• What is needed:
Set down again exactly the lines of the listing below that fall between the line holding "reference: JOB832 -> JOB744" and the line holding "total: 3011.32 -> 3353.91", inclusive.
┏━━
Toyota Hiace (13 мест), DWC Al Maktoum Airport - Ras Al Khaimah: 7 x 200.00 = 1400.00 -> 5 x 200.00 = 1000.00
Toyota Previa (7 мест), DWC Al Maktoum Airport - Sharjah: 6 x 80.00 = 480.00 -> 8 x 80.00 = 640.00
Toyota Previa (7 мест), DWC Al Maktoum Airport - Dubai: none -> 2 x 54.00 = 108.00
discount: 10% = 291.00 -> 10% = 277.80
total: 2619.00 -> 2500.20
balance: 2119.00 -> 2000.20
┗━━
┏━━
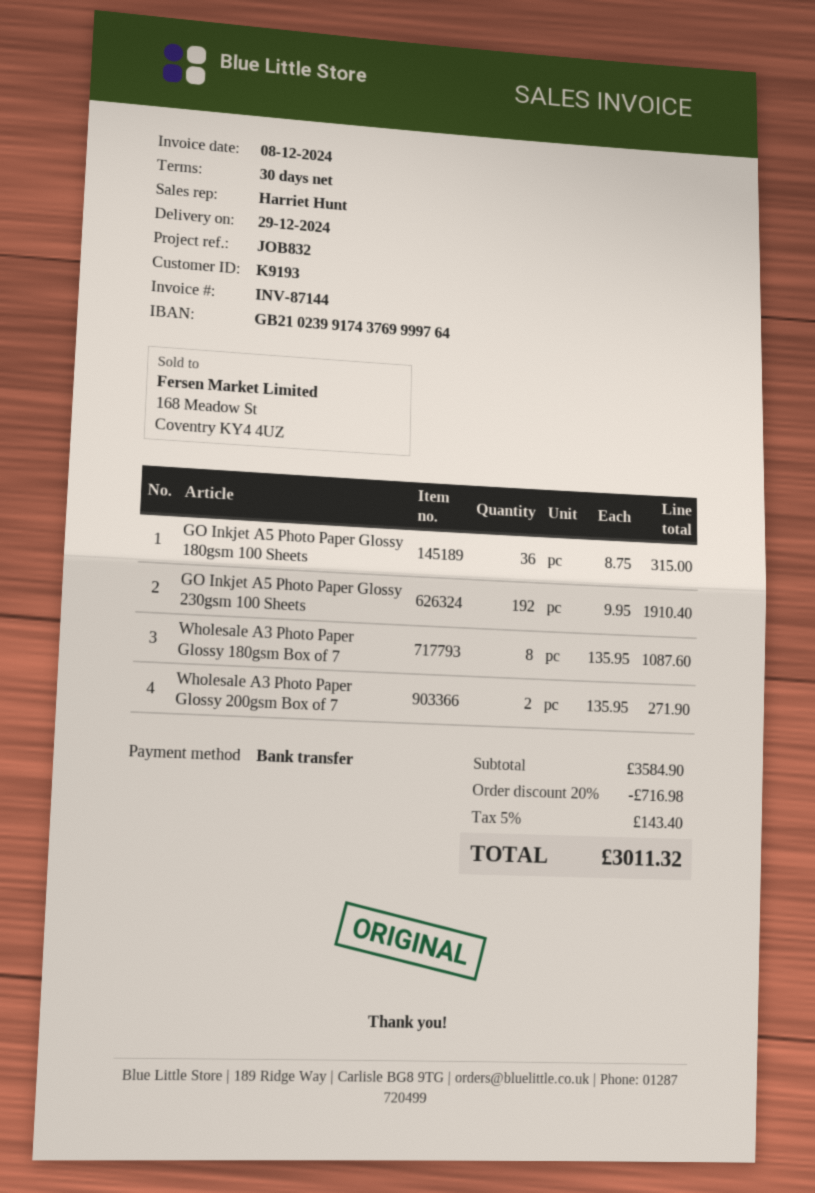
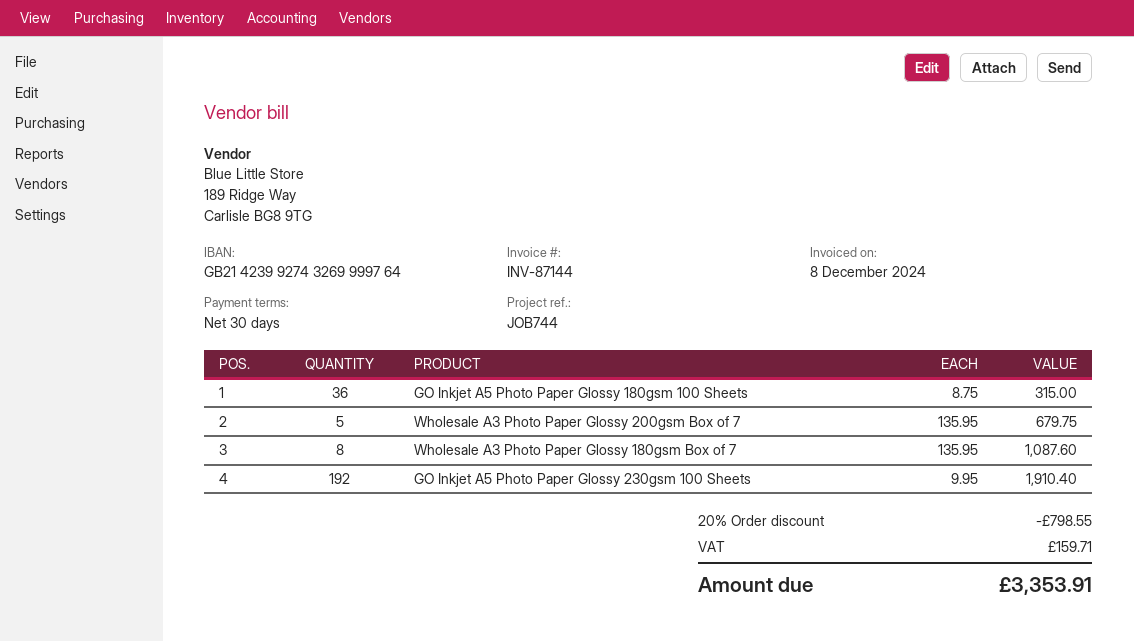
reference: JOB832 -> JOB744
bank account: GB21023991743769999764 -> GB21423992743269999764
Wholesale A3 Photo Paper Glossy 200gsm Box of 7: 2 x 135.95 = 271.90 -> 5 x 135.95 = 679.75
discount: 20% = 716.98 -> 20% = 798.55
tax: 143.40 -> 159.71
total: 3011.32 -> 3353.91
┗━━
• Written solution:
reference: JOB832 -> JOB744
bank account: GB21023991743769999764 -> GB21423992743269999764
Wholesale A3 Photo Paper Glossy 200gsm Box of 7: 2 x 135.95 = 271.90 -> 5 x 135.95 = 679.75
discount: 20% = 716.98 -> 20% = 798.55
tax: 143.40 -> 159.71
total: 3011.32 -> 3353.91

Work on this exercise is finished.